Guest post: Could a Collection Management System be like Facebook?

One of the things I love most about spending time at the Powerhouse Museum is the conversations that occur. Last week, the Registrar for Collection Management Systems, Lynne McNairn, and I had an interesting discussion about CMS’ and their ease of use. In response to that conversation, she has written this post with some of her thoughts.

Lynne McNairn

Could a Collection Management System be like Facebook?
Lynne McNairn
Registrar, Collection Management Systems

This post is partly written in response to recent posts about museums making the digital shift, and partly some observations from working in a museum.

One of the major tools in museums is the Collection Management System (CMS). These systems are very much about the object as a single item– they come from tradition of small white cards in wooden cabinets. But what could happen if a CMS was more like Facebook?

One problem faced by CMS administrators (I’ve spent many years plugging away at this) is that many people – particularly content providers such as curators – hate using the CMS. At the Powerhouse our CMS feeds directly to the Web as our Collection Search 2.53. When this was implemented (now 8 years ago), I thought it would be the answer to this problem. Surely when content providers could see their work posted online they would now be delighted to use the database! Sadly, although Collection Search has had an enormous positive influence on documentation at the museum, it is still the case that a great deal of useful and interesting collection research and documentation is undertaken that never reaches any sort of central repository and ends up being lost to the organisation.

What is it, then, that curators do with their documentation? I’m of course making sweeping generalisations but a look at an average curator’s PC will reveal many Word files and good number of PowerPoint presentations, as well as an overburdened Inbox.
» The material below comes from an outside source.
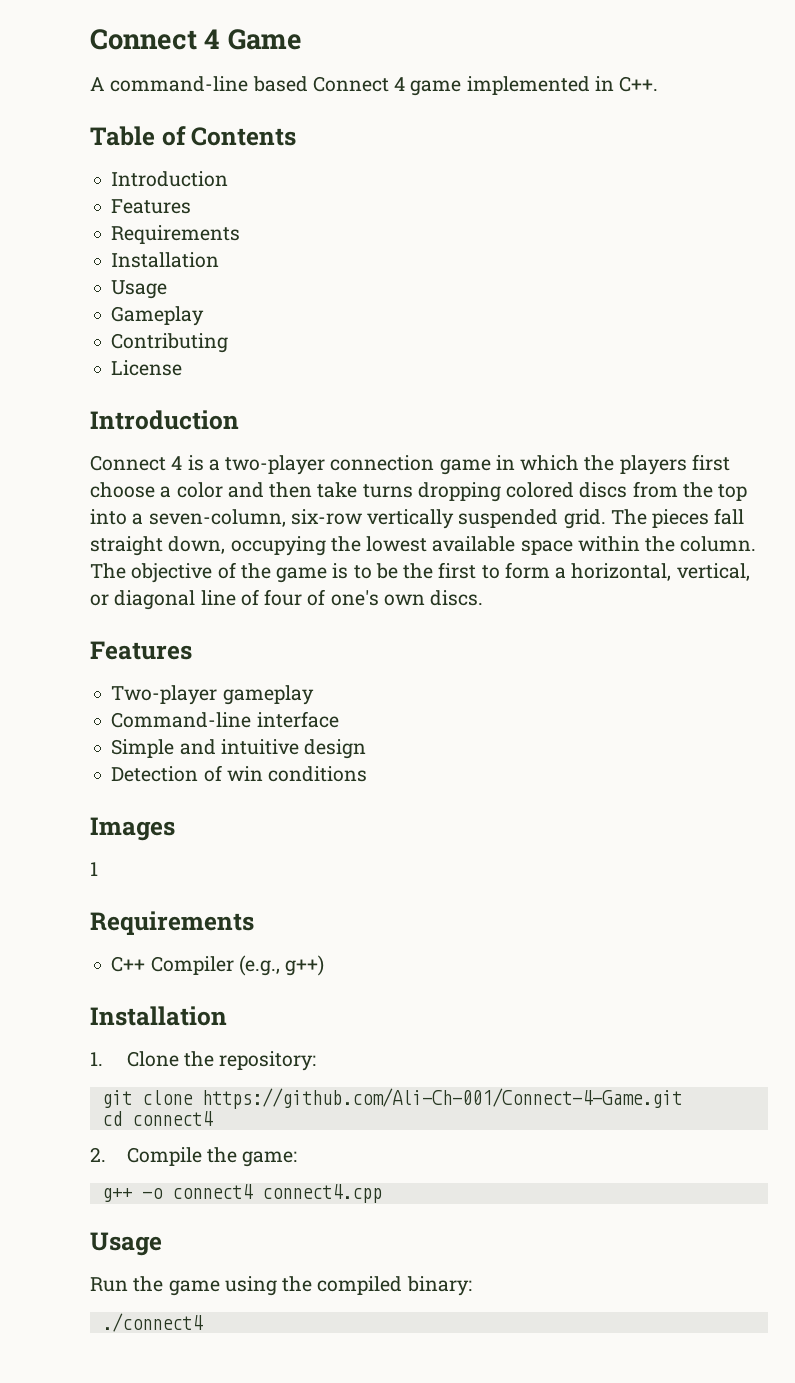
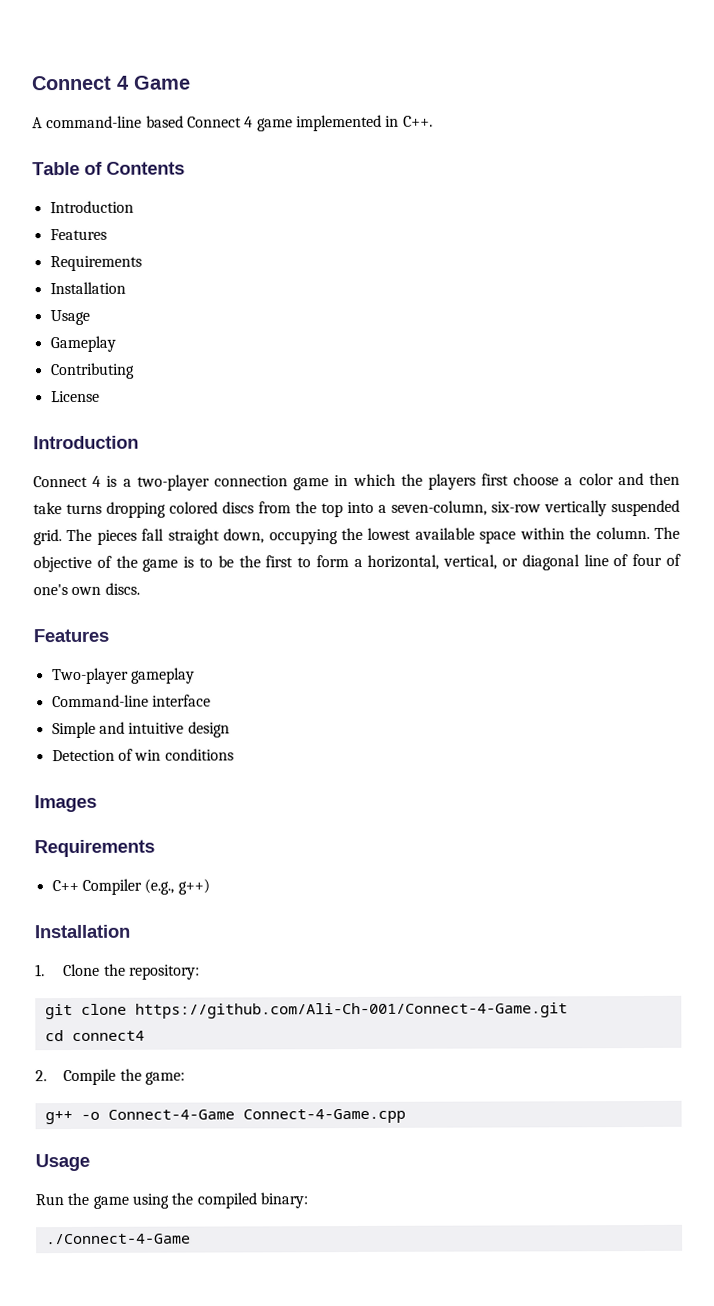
- 1
- g++ -o connect4 connect4.cpp
+ g++ -o Connect-4-Game Connect-4-Game.cpp
- ./connect4
+ ./Connect-4-Game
These files contain articles, publication manuscripts, exhibition ideas and the talks they give to groups.

So are there lessons in the huge popularity and ease of use of Facebook, which could make CMS a better tool for the work of interpreting museum collections?

There is no getting around the need for a detailed set of fields that record the acquisition, administrative and storage locations of an object, in order to manage the individual objects in the physical collection – but where does the interpretation of the collection fit?

Here is one idea for a ‘Facebook’ style CMS.

  • Each object gets its own profile (a subset of the fields we have in a CMS).
  • Users have options similar to  “Create photo album” (remember all those PowerPoint presentations). This feature could prompt users for some overall contextual information such as Title, Date Range, and Places etc, and ask them to state “What this presentation is about?”
  • The photos (or videos and other content) are loaded and the user adds the captions. At this point (as in Facebook), the user can tag the photo with any other relevant object profile. This content would not need to be restricted to “official” images of an object. It could include ‘happy snaps’ which a curator may have taken with a donor or maker etc as well as related material which supports the story being told.
  • Much like Facebook, this ‘photo album’ could then appear on the profile page of all the objects that have tagged.
  • The public could also be given access to comment and even create their own slide shows using our objects.

This idea could obviously be developed further. However, I think that for museums to really make the ‘digitisation shift’ there need to be new tools that make it easy for non-technical users to do their traditional work of interpreting and presenting the collection. Facebook has made it so easy for non-technical users of all types connect to their social networks. How could a museum CMS built on the same principles allow for easier capturing and linking together of museum objects and their interpretations?

museumgeek thoughts: Lynne’s post makes me wonder if there are any museum CMS’ that take this kind of social and non-technical approach to capturing collection information? Do you think this approach would work to better capture all that fabulous interpretative information that gets lost when individual curators leave an organisation?